Argentina’s annual inflation surged to a new 30-year high in September as policymakers struggle to tame some of the world’s fastest consumer price increases.
Consumers prices in South America’s second-largest nation rose 83 percent from a year ago, according to government data published Friday. That rise was below the current 83.45 percent level in Turkey. Monthly inflation stood at 6.2 percent, below economists’ estimates for a 6.7-percent increase.
“This is the second consecutive month that we’ve managed to reduce inflation, but it’s a number that doesn’t yet satisfy me,” Economy Minister Sergio Massa said on the sidelines of an event in Washington DC. “Our obsession has to be to work every month to continue on this descending path.”

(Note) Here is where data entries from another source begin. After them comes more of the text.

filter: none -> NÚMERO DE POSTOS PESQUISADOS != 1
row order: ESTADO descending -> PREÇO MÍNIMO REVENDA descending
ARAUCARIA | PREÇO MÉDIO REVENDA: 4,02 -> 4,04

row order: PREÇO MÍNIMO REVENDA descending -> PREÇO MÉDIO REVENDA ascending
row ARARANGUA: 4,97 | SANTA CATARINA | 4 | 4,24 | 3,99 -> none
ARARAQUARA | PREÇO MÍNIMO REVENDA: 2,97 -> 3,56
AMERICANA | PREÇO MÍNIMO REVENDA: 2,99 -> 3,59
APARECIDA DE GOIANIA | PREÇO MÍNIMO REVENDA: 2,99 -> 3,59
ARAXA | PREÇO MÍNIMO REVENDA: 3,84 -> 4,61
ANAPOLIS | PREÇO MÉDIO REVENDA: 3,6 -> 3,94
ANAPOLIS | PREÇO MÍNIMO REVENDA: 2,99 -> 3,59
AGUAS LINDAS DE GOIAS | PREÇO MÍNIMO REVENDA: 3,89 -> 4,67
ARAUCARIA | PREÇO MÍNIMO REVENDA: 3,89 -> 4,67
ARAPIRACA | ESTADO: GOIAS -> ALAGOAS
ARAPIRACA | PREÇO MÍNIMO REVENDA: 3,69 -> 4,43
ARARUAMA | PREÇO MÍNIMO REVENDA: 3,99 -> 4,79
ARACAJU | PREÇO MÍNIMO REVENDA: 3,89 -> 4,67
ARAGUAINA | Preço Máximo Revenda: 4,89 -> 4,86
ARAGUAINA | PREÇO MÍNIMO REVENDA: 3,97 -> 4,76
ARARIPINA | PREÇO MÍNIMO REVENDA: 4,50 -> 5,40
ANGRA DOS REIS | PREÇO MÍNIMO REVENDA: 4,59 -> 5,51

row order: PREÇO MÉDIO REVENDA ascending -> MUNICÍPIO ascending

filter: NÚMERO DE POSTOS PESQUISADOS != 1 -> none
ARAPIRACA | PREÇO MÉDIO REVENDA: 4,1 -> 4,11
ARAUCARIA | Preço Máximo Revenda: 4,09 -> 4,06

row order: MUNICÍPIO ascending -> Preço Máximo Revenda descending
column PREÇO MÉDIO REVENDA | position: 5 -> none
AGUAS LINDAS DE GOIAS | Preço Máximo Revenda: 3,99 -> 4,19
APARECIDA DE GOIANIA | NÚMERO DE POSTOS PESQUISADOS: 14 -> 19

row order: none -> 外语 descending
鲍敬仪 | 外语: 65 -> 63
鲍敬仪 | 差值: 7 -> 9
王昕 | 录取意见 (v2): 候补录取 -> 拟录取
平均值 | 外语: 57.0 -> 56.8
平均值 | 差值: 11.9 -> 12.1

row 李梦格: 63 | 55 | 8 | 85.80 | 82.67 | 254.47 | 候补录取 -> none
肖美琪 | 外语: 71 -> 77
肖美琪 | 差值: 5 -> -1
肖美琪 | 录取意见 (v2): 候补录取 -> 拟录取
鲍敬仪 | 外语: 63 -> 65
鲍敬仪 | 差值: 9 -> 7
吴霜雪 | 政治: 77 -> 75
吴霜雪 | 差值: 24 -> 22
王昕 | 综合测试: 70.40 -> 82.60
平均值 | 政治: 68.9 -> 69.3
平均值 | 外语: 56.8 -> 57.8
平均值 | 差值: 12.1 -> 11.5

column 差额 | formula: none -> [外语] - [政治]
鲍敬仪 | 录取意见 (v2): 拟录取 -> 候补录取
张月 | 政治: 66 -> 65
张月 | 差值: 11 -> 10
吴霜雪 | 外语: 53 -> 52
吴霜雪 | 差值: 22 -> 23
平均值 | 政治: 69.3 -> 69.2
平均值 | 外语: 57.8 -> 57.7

Investors see Argentina’s government lacking a credible strategy to anchor both prices and the currency, which is down 32 percent so far this year, the most in Latin America, despite a cobweb of controls.
Instead, President Alberto Fernández has opted for a mix of traditional and unconventional steps. His administration has implemented temporary price freezes, currency controls and import restrictions. It recently imposed new taxes on travel abroad with the World Cup in Qatar next month and for concerts, piling up a list of informal exchange rates.
Economists surveyed by Argentina’s Central Bank see inflation reaching 100 percent by the end of this year.